PROBLEM: Please copy every line from the records below that contains the string "CloudBees".
^^^^^^^^
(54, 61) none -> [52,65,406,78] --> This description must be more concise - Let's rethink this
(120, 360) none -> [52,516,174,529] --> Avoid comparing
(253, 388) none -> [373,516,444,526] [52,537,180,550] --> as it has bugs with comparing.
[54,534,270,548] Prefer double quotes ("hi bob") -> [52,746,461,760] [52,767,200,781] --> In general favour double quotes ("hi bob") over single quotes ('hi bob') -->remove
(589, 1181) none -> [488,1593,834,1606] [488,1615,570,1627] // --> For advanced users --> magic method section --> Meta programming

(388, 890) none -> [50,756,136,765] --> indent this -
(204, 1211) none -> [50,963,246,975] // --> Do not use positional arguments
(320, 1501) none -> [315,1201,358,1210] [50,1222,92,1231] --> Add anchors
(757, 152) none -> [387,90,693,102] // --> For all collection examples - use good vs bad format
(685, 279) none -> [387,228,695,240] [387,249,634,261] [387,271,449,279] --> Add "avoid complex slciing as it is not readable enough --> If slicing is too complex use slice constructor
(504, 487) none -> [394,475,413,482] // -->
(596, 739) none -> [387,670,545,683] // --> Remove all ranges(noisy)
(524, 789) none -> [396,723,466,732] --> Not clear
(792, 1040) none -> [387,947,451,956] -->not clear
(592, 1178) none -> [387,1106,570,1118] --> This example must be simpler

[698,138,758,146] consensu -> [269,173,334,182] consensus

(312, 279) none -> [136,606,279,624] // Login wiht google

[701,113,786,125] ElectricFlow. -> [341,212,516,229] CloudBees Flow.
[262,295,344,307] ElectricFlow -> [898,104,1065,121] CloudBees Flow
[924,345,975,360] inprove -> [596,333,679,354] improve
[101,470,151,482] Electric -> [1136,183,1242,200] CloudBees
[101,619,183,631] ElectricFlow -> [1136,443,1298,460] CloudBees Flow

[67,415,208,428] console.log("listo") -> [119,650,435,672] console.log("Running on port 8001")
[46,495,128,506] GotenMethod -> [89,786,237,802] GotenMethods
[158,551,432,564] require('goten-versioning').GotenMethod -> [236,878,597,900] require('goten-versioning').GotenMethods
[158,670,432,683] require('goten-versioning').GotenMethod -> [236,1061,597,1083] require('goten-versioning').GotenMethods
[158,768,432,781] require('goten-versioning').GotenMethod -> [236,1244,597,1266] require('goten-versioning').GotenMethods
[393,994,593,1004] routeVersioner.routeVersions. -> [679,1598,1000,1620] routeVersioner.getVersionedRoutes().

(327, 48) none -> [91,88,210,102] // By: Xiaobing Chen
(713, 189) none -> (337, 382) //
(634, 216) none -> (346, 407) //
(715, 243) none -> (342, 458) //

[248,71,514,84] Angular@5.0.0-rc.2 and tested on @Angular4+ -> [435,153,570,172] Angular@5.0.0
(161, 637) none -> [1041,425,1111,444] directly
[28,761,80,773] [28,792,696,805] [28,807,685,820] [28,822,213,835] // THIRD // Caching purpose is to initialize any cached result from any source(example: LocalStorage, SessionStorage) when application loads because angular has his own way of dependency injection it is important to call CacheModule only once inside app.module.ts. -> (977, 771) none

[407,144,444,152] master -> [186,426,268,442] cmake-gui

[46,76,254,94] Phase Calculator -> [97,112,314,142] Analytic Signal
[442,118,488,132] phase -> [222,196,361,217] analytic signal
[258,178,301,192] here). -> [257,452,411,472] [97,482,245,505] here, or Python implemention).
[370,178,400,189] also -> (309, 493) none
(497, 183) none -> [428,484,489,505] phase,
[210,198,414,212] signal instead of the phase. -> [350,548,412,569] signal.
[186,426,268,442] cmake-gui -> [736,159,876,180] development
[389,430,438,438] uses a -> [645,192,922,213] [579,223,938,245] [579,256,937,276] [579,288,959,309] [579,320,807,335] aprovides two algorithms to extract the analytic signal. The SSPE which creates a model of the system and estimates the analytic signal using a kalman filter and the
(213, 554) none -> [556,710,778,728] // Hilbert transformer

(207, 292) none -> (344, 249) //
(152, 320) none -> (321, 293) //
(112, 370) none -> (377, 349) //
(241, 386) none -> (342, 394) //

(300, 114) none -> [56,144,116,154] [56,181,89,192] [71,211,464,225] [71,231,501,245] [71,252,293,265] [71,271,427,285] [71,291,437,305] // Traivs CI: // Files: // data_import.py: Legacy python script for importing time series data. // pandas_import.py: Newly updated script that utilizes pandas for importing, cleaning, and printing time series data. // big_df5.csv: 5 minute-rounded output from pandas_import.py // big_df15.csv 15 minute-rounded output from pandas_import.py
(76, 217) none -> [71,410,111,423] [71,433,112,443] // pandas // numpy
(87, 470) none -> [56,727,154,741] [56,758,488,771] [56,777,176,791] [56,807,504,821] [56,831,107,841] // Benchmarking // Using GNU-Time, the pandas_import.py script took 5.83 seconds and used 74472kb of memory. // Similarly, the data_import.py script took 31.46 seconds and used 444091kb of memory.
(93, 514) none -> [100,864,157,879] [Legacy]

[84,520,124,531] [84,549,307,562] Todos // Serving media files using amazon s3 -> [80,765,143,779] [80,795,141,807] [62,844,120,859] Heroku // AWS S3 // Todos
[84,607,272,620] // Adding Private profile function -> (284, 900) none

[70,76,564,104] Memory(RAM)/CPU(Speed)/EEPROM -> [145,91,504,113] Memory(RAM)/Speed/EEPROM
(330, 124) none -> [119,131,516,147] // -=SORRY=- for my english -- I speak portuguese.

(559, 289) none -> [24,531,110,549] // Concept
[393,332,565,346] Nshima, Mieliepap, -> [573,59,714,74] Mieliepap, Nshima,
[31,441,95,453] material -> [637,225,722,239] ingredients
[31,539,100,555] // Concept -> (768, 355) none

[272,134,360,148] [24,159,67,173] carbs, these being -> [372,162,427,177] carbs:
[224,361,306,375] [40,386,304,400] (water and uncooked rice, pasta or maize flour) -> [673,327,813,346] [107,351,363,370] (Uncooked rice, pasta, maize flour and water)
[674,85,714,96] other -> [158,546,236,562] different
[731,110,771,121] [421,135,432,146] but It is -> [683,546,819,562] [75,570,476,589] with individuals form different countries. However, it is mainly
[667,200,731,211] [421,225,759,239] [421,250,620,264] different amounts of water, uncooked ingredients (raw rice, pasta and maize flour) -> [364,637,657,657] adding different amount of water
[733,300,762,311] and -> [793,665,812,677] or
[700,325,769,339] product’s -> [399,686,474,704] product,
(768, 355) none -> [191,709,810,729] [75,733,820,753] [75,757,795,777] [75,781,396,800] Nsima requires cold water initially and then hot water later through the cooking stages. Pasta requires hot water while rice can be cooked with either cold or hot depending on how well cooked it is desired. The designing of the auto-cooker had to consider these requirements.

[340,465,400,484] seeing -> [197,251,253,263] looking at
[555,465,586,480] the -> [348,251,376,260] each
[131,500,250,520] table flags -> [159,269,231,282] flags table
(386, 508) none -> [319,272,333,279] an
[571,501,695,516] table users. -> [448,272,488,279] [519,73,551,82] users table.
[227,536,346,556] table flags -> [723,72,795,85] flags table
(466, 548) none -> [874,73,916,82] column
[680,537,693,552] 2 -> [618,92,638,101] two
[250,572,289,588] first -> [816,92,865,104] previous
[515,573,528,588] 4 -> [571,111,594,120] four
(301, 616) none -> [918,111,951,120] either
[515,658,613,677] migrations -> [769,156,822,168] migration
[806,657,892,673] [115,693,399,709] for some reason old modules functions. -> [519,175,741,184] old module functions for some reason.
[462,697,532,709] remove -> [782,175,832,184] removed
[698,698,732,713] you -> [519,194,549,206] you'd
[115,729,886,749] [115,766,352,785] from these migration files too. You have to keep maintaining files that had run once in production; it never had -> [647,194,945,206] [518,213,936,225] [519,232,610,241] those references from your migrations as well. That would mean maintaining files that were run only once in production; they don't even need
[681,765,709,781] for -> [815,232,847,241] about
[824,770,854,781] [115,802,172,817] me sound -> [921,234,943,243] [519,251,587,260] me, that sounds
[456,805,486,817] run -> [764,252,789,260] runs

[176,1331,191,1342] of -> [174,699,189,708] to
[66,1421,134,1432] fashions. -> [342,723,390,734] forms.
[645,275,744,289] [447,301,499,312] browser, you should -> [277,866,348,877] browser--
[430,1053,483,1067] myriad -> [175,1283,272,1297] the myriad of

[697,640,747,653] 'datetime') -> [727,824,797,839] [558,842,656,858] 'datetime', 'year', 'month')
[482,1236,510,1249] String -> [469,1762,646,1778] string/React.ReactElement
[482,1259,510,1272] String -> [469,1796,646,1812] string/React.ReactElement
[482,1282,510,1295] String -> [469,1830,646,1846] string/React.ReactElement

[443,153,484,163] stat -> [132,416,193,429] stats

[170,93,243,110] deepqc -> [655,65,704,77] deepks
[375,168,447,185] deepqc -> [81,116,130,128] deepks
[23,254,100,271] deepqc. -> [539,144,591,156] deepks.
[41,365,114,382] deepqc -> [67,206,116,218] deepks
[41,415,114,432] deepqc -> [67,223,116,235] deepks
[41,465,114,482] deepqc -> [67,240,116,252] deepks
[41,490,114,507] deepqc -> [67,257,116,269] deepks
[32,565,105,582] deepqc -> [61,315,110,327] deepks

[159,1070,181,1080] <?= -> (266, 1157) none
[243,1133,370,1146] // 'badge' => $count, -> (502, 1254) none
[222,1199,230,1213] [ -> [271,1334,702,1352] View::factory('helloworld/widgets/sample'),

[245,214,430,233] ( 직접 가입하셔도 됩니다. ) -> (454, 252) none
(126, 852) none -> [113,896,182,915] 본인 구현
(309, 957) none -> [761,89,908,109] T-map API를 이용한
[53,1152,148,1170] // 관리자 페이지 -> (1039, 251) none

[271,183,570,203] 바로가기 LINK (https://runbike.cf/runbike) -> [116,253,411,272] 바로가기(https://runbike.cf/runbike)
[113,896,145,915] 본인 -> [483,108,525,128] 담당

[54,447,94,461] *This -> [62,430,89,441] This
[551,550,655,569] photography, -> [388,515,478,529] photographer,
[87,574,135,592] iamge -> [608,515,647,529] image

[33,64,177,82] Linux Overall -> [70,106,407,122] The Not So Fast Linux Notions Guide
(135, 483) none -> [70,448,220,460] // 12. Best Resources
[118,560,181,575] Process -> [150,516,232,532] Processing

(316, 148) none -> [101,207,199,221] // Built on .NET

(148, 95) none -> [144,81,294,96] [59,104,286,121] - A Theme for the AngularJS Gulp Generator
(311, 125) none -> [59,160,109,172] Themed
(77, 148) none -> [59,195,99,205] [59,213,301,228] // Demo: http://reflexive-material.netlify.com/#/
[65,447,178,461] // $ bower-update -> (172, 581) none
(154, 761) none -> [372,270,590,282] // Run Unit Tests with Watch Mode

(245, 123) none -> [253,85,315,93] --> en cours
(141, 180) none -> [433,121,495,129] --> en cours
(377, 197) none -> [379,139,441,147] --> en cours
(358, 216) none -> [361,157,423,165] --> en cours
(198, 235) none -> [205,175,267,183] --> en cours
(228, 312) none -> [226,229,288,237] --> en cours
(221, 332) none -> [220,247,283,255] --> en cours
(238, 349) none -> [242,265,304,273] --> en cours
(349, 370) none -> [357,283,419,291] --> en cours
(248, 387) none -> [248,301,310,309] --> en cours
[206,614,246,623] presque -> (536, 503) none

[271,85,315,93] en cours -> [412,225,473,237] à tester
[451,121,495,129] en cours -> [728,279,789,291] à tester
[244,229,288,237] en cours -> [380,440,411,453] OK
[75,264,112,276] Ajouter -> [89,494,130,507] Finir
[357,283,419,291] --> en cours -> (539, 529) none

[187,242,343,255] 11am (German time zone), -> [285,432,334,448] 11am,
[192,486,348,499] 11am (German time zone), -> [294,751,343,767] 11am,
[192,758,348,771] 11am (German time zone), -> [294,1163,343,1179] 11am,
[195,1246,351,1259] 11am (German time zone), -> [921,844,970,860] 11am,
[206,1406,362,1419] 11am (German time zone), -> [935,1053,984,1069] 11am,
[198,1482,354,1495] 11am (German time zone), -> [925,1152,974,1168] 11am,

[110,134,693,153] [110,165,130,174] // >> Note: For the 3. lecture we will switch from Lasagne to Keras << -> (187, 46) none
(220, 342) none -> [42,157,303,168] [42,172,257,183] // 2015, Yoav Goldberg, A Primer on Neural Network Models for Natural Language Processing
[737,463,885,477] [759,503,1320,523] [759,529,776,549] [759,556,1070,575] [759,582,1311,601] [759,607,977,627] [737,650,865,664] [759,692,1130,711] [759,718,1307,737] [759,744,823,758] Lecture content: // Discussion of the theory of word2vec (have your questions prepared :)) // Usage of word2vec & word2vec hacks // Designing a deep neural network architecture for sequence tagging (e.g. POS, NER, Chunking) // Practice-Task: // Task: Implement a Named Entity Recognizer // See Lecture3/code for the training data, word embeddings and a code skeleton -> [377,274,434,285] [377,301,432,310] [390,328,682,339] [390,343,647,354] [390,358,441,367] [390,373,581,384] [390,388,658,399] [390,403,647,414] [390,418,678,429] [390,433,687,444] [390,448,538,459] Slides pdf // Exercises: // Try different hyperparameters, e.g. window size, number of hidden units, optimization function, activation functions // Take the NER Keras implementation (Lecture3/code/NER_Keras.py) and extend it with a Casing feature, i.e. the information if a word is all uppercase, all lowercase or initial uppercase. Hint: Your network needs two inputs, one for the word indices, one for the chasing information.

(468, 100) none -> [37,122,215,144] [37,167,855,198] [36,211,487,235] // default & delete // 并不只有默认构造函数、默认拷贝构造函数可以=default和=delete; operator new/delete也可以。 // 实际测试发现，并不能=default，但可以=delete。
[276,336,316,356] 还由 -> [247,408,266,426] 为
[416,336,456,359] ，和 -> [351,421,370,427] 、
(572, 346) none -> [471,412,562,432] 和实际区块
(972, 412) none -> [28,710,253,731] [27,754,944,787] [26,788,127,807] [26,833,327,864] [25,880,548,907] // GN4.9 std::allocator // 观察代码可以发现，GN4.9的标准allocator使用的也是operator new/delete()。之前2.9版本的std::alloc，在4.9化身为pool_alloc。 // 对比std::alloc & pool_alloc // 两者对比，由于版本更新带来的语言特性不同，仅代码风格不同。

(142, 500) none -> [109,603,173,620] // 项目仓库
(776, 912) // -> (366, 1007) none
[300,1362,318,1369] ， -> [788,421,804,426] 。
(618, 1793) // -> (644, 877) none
^^^^^^^^
RESPONSE TO THE TASK:
[701,113,786,125] ElectricFlow. -> [341,212,516,229] CloudBees Flow.
[262,295,344,307] ElectricFlow -> [898,104,1065,121] CloudBees Flow
[101,470,151,482] Electric -> [1136,183,1242,200] CloudBees
[101,619,183,631] ElectricFlow -> [1136,443,1298,460] CloudBees Flow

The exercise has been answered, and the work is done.